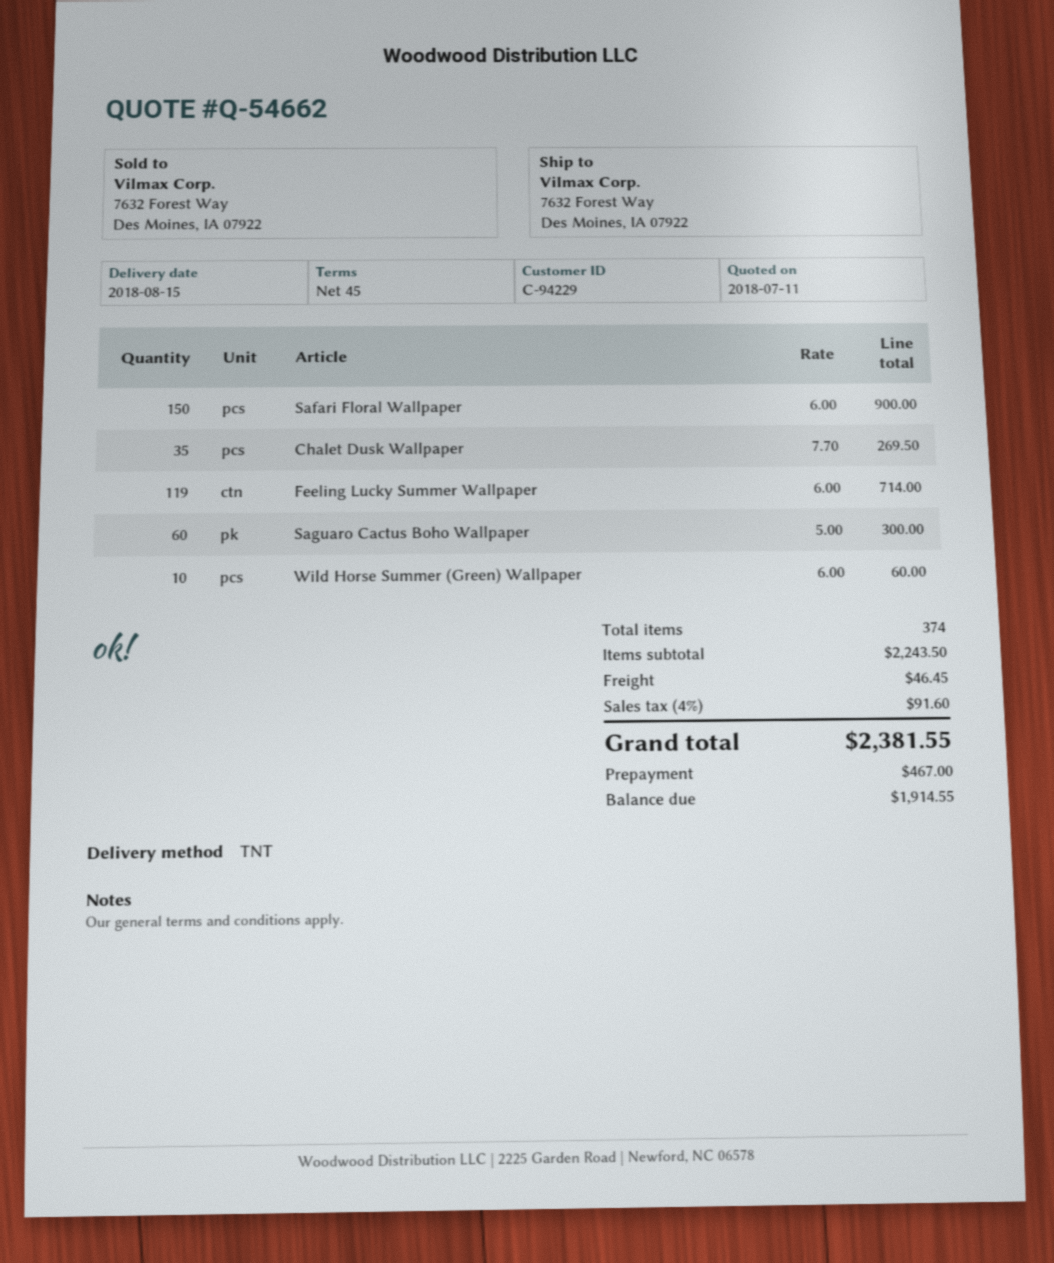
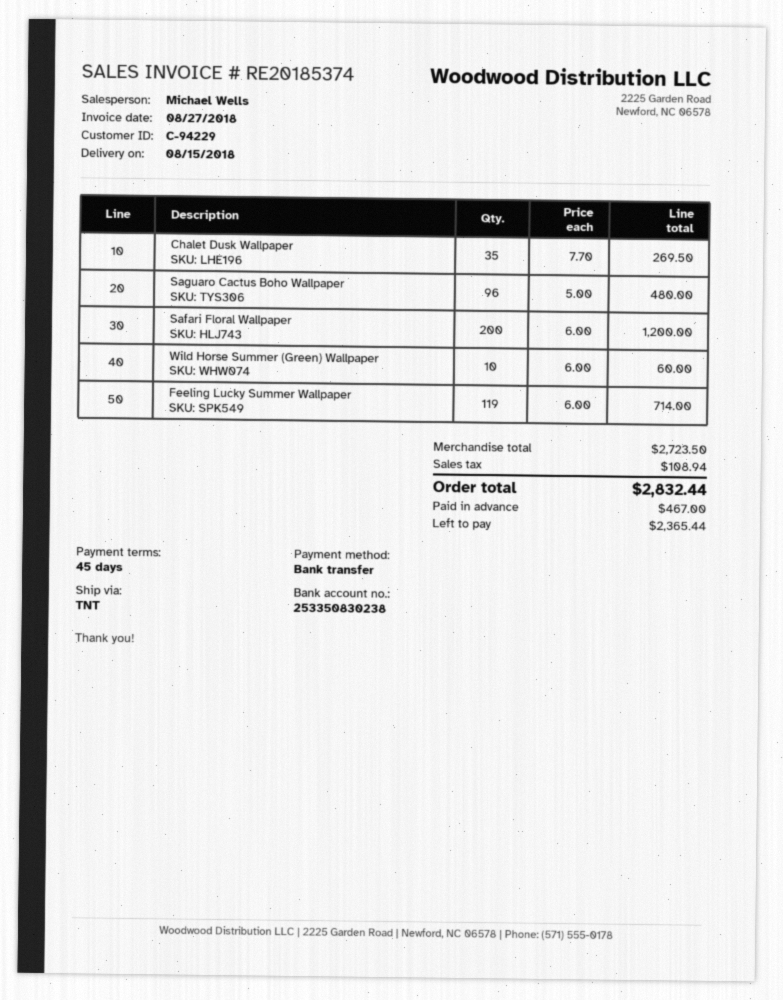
Safari Floral Wallpaper: 150 x 6.00 = 900.00 -> 200 x 6.00 = 1200.00
Saguaro Cactus Boho Wallpaper: 60 x 5.00 = 300.00 -> 96 x 5.00 = 480.00
subtotal: 2243.50 -> 2723.50
shipping: 46.45 -> none
tax: 91.60 -> 108.94
total: 2381.55 -> 2832.44
balance: 1914.55 -> 2365.44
____
Without altering a word, return all of the records above and leave out their pictures.

Safari Floral Wallpaper: 150 x 6.00 = 900.00 -> 200 x 6.00 = 1200.00
Saguaro Cactus Boho Wallpaper: 60 x 5.00 = 300.00 -> 96 x 5.00 = 480.00
subtotal: 2243.50 -> 2723.50
shipping: 46.45 -> none
tax: 91.60 -> 108.94
total: 2381.55 -> 2832.44
balance: 1914.55 -> 2365.44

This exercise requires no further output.